Football fans should ready their scrapbooks for Saturday's game between No. 1 LSU and No. 2 Alabama: They may never see anything like it again.
Based on their dominant results, the Tigers and the Crimson Tide may prove to be two of the best college-football teams in recent decades. To some, though, their achievements are partly due to a controversial practice that's come under heavy fire recently: signing more players than you're allowed to keep.
To promote parity, the NCAA limits the 120 teams in the top-tier Football Bowl Subdivision to 85 scholarship athletes each. No more than 25 incoming recruits are allowed to join a team each fall. But in some cases, teams have offered scholarships to more players than they can accommodate under those limits.

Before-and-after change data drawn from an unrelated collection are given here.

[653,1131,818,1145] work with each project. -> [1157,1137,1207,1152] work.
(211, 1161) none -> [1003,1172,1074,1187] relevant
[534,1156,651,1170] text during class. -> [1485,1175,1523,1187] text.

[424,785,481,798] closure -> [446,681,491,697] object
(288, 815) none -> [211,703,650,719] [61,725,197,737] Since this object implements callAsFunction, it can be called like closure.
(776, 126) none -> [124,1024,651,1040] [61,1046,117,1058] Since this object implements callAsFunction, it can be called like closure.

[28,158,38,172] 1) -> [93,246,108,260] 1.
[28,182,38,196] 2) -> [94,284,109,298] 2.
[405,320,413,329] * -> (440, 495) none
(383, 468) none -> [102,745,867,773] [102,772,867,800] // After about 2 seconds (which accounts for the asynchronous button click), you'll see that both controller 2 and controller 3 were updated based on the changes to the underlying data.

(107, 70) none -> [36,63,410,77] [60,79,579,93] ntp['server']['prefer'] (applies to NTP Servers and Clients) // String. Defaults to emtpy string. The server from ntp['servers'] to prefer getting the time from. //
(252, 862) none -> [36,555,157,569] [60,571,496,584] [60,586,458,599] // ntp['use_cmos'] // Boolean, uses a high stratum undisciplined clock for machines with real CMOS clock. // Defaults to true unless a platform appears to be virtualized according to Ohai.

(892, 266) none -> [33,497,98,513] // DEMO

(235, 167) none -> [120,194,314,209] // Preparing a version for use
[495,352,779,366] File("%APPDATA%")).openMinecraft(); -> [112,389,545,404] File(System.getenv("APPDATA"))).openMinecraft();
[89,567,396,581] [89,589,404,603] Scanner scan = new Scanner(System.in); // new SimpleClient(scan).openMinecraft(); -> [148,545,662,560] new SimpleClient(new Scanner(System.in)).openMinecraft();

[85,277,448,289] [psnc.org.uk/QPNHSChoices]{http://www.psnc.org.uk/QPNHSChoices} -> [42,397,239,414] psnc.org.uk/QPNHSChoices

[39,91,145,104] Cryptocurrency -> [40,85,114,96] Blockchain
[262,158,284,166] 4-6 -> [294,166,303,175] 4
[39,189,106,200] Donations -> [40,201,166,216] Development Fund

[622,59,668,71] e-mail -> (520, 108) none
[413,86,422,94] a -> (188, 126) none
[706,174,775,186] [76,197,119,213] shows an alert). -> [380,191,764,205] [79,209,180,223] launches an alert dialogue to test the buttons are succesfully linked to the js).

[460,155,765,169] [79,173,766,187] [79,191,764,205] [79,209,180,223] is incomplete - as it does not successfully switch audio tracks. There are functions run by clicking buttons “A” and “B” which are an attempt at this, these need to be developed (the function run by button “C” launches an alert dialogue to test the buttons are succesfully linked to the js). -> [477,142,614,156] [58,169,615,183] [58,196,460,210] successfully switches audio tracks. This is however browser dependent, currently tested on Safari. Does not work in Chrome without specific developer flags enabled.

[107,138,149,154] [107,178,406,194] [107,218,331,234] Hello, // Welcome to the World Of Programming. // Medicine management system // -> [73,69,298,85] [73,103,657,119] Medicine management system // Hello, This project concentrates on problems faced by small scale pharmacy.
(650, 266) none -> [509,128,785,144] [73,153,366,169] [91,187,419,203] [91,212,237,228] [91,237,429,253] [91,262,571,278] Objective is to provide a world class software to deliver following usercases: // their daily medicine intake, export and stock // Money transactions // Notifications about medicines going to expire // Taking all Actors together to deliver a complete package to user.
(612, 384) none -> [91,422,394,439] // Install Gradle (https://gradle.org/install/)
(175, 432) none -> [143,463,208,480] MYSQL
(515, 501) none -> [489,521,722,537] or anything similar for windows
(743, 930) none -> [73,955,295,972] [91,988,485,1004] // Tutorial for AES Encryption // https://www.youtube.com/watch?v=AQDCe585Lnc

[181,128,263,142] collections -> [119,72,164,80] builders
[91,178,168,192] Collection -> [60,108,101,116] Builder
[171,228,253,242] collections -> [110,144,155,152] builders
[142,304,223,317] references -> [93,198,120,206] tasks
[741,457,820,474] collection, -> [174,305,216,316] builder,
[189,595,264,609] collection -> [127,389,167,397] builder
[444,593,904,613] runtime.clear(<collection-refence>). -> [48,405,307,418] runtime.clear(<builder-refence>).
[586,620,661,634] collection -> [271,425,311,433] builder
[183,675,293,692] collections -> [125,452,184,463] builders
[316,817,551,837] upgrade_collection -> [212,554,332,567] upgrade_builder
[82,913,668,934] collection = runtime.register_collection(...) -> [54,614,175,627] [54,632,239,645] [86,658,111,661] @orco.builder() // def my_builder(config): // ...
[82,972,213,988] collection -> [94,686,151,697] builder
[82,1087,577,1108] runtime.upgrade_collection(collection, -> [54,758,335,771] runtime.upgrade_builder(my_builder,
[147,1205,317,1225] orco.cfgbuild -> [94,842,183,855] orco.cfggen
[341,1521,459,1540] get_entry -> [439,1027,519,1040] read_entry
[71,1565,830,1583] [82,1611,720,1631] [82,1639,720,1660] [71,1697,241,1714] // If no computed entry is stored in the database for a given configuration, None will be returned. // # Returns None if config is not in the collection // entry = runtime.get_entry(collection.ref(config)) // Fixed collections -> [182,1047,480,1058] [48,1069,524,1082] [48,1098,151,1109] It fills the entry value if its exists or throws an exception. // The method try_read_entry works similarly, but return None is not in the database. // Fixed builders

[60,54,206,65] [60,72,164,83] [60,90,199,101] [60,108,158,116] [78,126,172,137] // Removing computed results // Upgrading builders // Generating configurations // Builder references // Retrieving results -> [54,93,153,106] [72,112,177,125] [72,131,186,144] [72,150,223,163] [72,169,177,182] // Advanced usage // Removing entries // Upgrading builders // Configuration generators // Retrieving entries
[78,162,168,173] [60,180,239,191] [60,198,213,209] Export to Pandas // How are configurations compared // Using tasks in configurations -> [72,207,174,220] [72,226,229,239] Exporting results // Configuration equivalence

This tactic, called "oversigning," helps teams by giving them more options. Alabama has signed 137 players over the past five years, for an average of 27.4 per year. It signed 32 in 2008?a class that included nine starters on this year's team, plus Heisman Trophy winner Mark Ingram. This total places Alabama among the top five nationally in oversigning.
LSU has signed 126 players over the same period, which works out to 25.2 per year. That number is considerably lower than Alabama's but higher than many other top teams.
Texas athletic director DeLoss Dodds, whose football team has signed just 112 players over five years (25 fewer than Alabama) said oversigning is "certainly an advantage."
Alabama officials declined to comment. Michael Bonnette, an LSU spokesman, said that since the school's current coach, Les Miles, arrived, the school's signing classes have been "either at the NCAA limit of permitted enrollees or just one or two above." He said LSU has "in no way benefited from signing more players than other programs."
One of the downsides of oversigning is that teams that do it often have to find ways to cull players from the roster. Last season, The Wall Street Journal described the fate of several Alabama players who said they were asked to take "medical" scholarships that banned them from competing again for the Crimson Tide?even though the players said they were healthy enough to play.